▸ WORK REQUEST
The lines to reproduce run from the one containing "13/02: 9 -> none" through the final line of the entries; write them out exactly and add nothing.

[Opening DATASET RECORDS section]

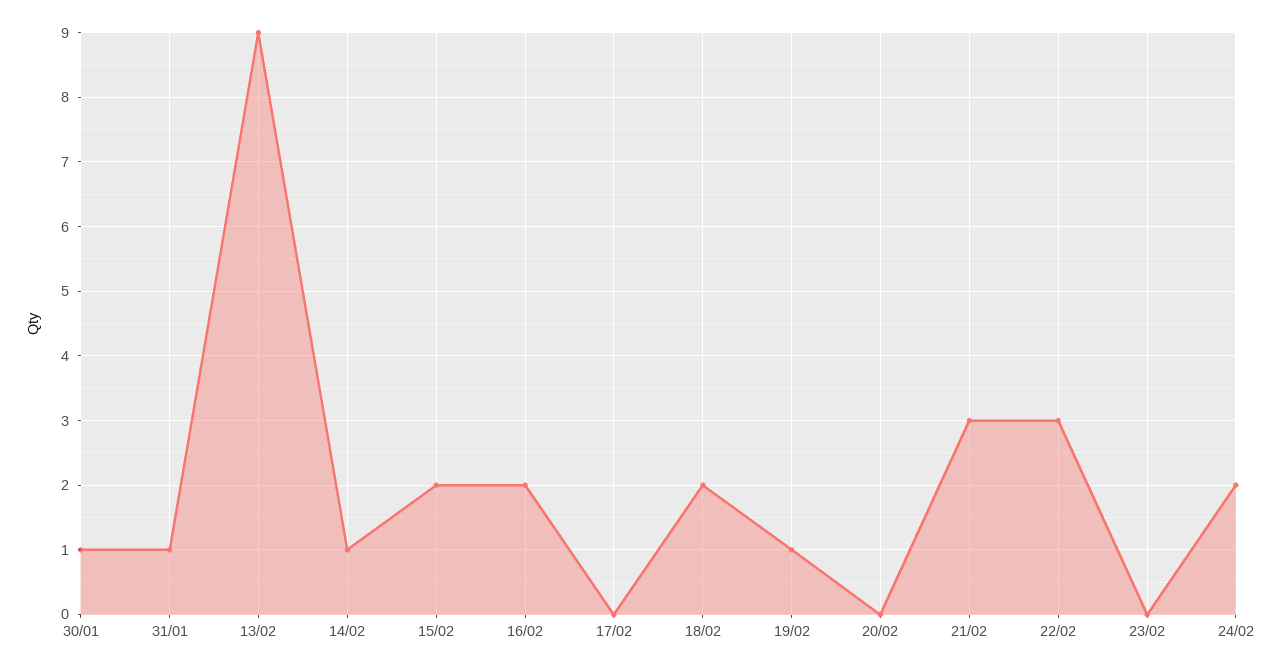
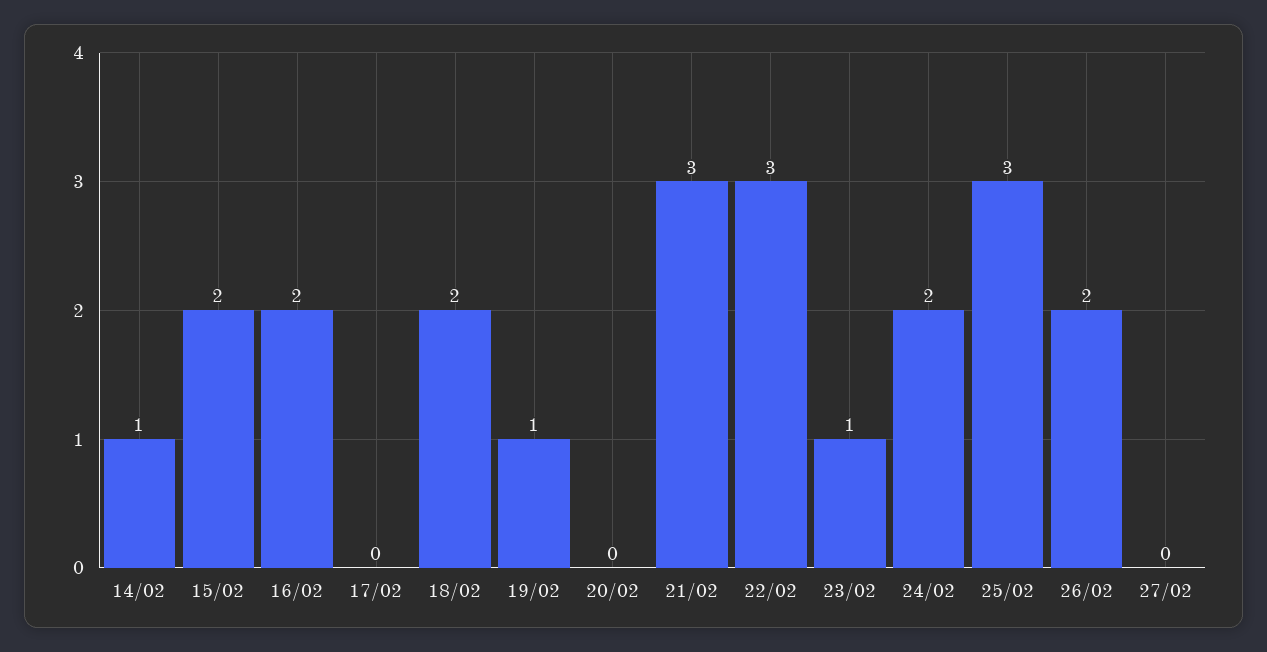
30/01: 1 -> none
31/01: 1 -> none
13/02: 9 -> none
23/02: 0 -> 1
25/02: none -> 3
26/02: none -> 2
27/02: none -> 0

[Closing DATASET RECORDS section]

▸ RESULT BELOW
13/02: 9 -> none
23/02: 0 -> 1
25/02: none -> 3
26/02: none -> 2
27/02: none -> 0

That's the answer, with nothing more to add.